It seems that peo­ple on every mail­ing list I’m on and every news­group I read have received mail from “HaHa­Ha” with an attach­ment that con­tains a virus. All of them seem to find it nec­es­sary to post a warn­ing to the list or news­group. With the num­ber of mail­ing lists I’m on (over 20 just about home­school­ing, at last count), that’s a lot of warn­ings — and many of them have con­tained mis­in­for­ma­tion. I’ve tired of writ­ing this over and over and over again, so here it is again and I’ll hope it actu­al­ly reach­es some­body before he or she sends out yet anoth­er mis­guid­ed alert.

First, don’t send virus warn­ings to unre­lat­ed mail­ing lists and news­groups, please, unless you absolute­ly know that a virus has been dis­trib­uted via that list or news­group. In fact, before send­ing out any virus warn­ing, please read my arti­cle No Thanks, We’re Already Alert and fol­low the guide­lines there.

Sec­ond, there isn’t an indi­vid­ual with the email address “HaHaHa@sexyfun.net” who is send­ing you email. In fact, the cur­rent own­er of the sexyfun.net domain, Casey Black­burn is try­ing to stop the virus and he had noth­ing to do with its ori­gin. He and his friend Gary keep that web site up in an attempt to edu­cate peo­ple about the virus. Since the domain wasn’t reg­is­tered until Decem­ber 11, 2000 and the virus appeared well before that date (Symantec’s web site says that it appeared Sep­tem­ber 25, 2000), I see no rea­son to doubt Blackburn’s claims. Don’t com­plain to sexyfun.net, their upstream providers, etc. about the virus. In any case, you aren’t being tar­get­ed per­son­al­ly.

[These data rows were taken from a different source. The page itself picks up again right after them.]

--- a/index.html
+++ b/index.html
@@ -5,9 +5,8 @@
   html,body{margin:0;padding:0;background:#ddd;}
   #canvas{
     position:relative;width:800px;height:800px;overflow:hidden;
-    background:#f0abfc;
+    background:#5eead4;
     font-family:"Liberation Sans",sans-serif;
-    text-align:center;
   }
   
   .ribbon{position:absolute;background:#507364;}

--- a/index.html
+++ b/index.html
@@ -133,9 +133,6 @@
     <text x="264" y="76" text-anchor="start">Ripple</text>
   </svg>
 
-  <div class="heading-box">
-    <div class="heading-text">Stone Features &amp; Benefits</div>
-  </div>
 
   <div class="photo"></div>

What is hap­pen­ing is that some­one who has your email address in his or her email or news­read­er soft­ware some­where — in the address book, or in a mes­sage you sent to a news­group or mail­ing list or to the indi­vid­ual — is infect­ed with the W95.Hybris.gen virus. That virus tries to spread itself by send­ing email to every email address it can find, attach­ing a virus-infect­ed file.

The attach­ment sent with the mes­sage is usu­al­ly an .exe (exe­cutable) or .scr (Win­dows screen saver) file. If you exe­cute either one, you will prob­a­bly be infect­ed with the virus. If you have antivirus soft­ware installed, updat­ed, and prop­er­ly con­fig­ured, you should get a warn­ing while down­load­ing the email that there was a virus-infect­ed file com­ing in, or at the very least you should get a warn­ing if you attempt to open the file.

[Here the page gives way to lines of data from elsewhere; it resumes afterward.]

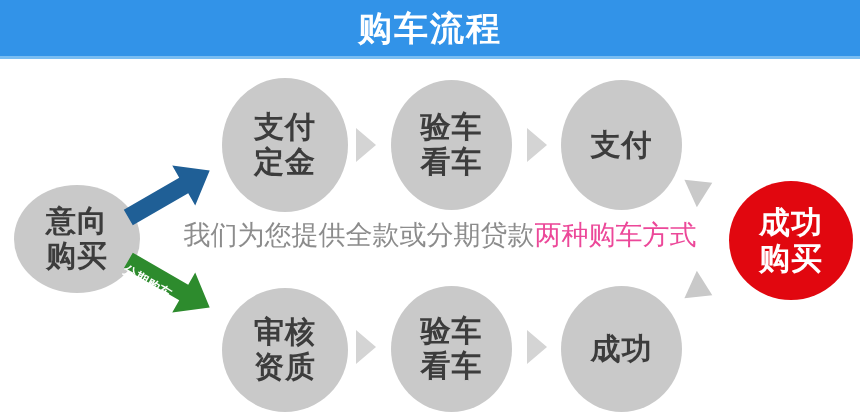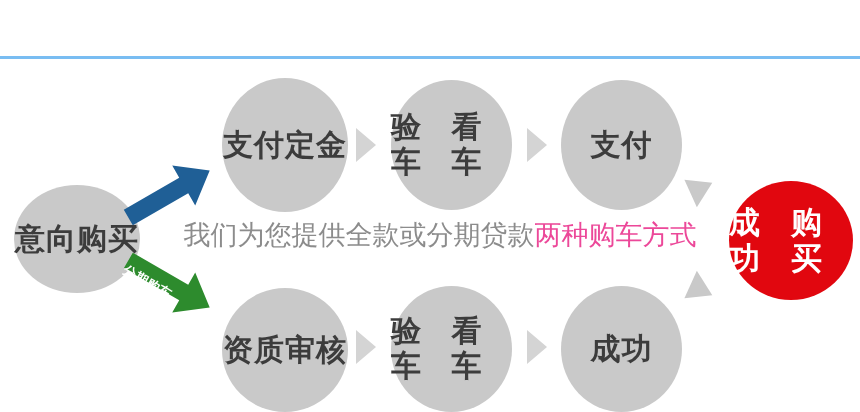--- a/index.html
+++ b/index.html
@@ -137,6 +137,9 @@
 
 <div id="canvas">
 
+  <div id="header-banner">
+    <div id="header-title">购车流程</div>
+  </div>
   <div id="header-underline"></div>
 
   <div class="node node-grey" style="left:14px; top:185px; width:126px; height:108px;">

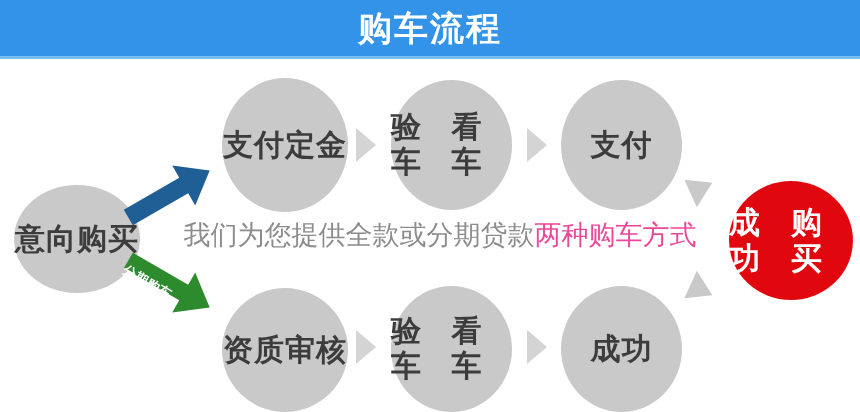--- a/index.html
+++ b/index.html
@@ -51,7 +51,7 @@
     position: absolute;
     border-radius: 50%;
     display: flex;
-    flex-direction: row;
+    flex-direction: column;
     align-items: center;
     justify-content: center;
     box-sizing: border-box;

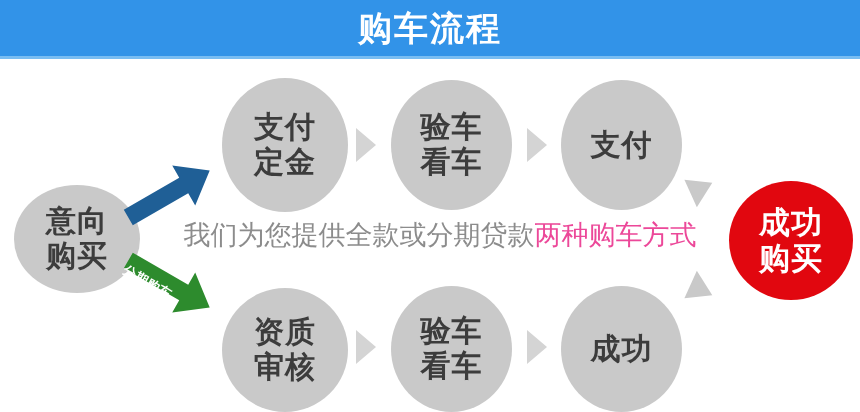--- a/index.html
+++ b/index.html
@@ -188,8 +188,8 @@
   </svg>
 
   <div class="node node-grey" style="left:222px; top:288px; width:126px; height:124px;">
+    <div class="node-line">审核</div>
     <div class="node-line">资质</div>
-    <div class="node-line">审核</div>
   </div>
 
   <div class="tri tri-right" style="left:356px; top:330px;"></div>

The sub­ject line and/or body of the mes­sage usu­al­ly con­tains some­thing about “Snow White and the Sev­en dwarves” — I wouldn’t count on that as always being true, though, because it’s per­fect­ly like­ly that the virus has or will change to be less obvi­ous. (Update: As of Feb­ru­ary 6, I start­ed receiv­ing the virus using oth­er sender names, email address­es and sub­ject lines, so the virus has mor­phed. I’ve also received it in oth­er lan­guages that appear to be French and pos­si­bly Ital­ian.)

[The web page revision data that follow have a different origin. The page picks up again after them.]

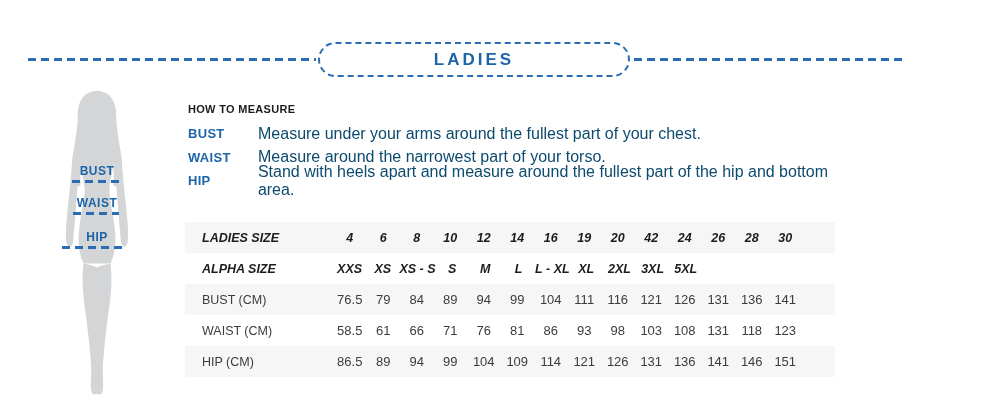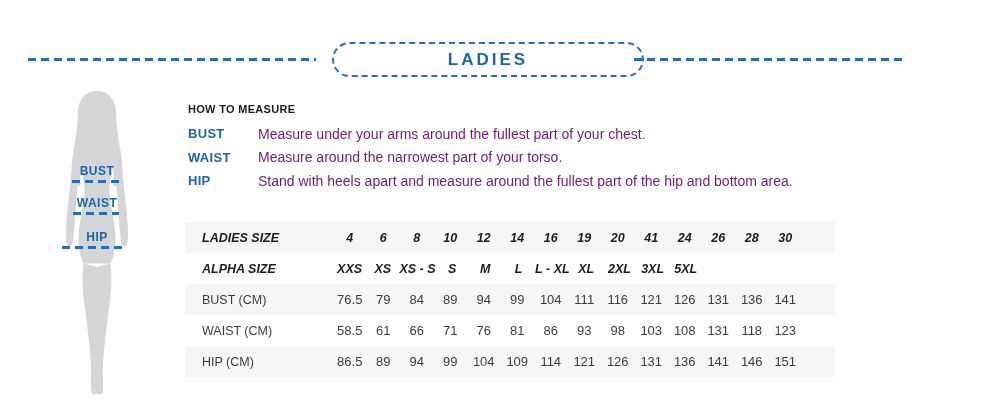--- a/index.html
+++ b/index.html
@@ -20,7 +20,7 @@
     background:repeating-linear-gradient(90deg,var(--dash-blue) 0,var(--dash-blue) 8px,transparent 8px,transparent 13px);}
   .dash-left{left:28px;top:58px;width:288px;}
   .dash-right{left:634px;top:58px;width:270px;}
-  .badge{position:absolute;left:332px;top:42px;width:312px;height:35px;
+  .badge{position:absolute;left:318px;top:42px;width:312px;height:35px;
     border:2px dashed var(--dash-blue);border-radius:18px;
     display:flex;align-items:center;justify-content:center;background:#fff;}
   .badge span{color:var(--blue);font-weight:bold;font-size:17px;letter-spacing:3px;}

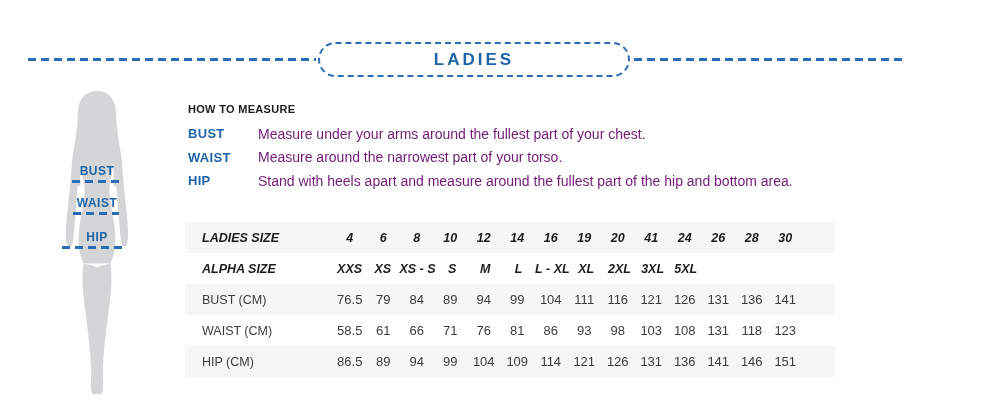--- a/index.html
+++ b/index.html
@@ -44,7 +44,7 @@
   .howto-title{font-size:11px;font-weight:bold;color:var(--text-black);margin-bottom:7px;letter-spacing:0.3px;}
   .ht-row{display:flex;height:23.5px;align-items:center;}
   .ht-label{width:70px;color:var(--blue);font-weight:bold;font-size:13px;letter-spacing:0.3px;}
-  .ht-text{color:#701a75;font-size:14px;}
+  .ht-text{color:#0c4a6e;font-size:16px;}
 
   
   .size-table{position:absolute;left:185px;top:222px;width:650px;}

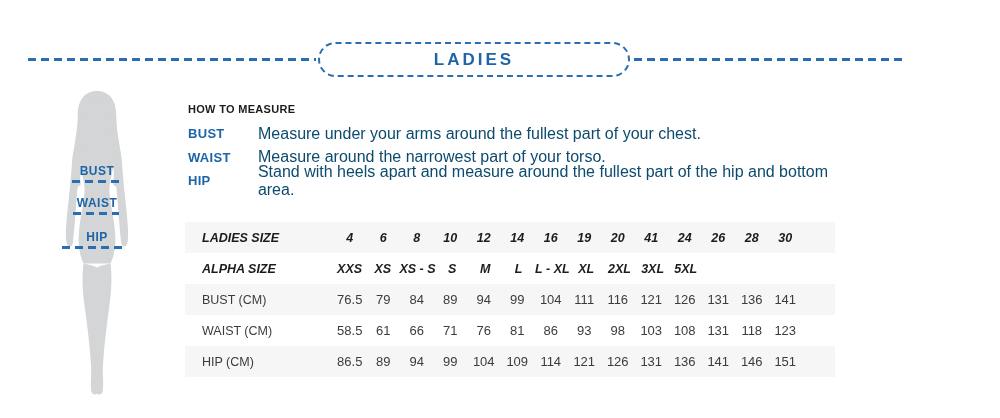--- a/index.html
+++ b/index.html
@@ -125,7 +125,7 @@
         <div class="tcell">16</div>
         <div class="tcell">19</div>
         <div class="tcell">20</div>
-        <div class="tcell">41</div>
+        <div class="tcell">42</div>
         <div class="tcell">24</div>
         <div class="tcell">26</div>
         <div class="tcell">28</div>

If your sys­tem is infect­ed, the virus will send our mes­sages to all the email address­es it can find in your email pro­gram. Those mes­sages won’t have your email address or name in the head­ers, but you might get a mes­sage from your ISP if any of the recip­i­ents com­plain. What I’ve done when I received copies of the virus is to send a mes­sage to the ISP through which it was sent ask­ing the ISP to let its cus­tomer know that his or her sys­tem is infect­ed with the W95.Hybris.gen virus so that he or she can dis­in­fect it.

If you don’t know how to fig­ure out which ISP was used to send the mes­sage, please check the series of arti­cles I’ll be pub­lish­ing over the next few days on read­ing inter­net mes­sage head­ers.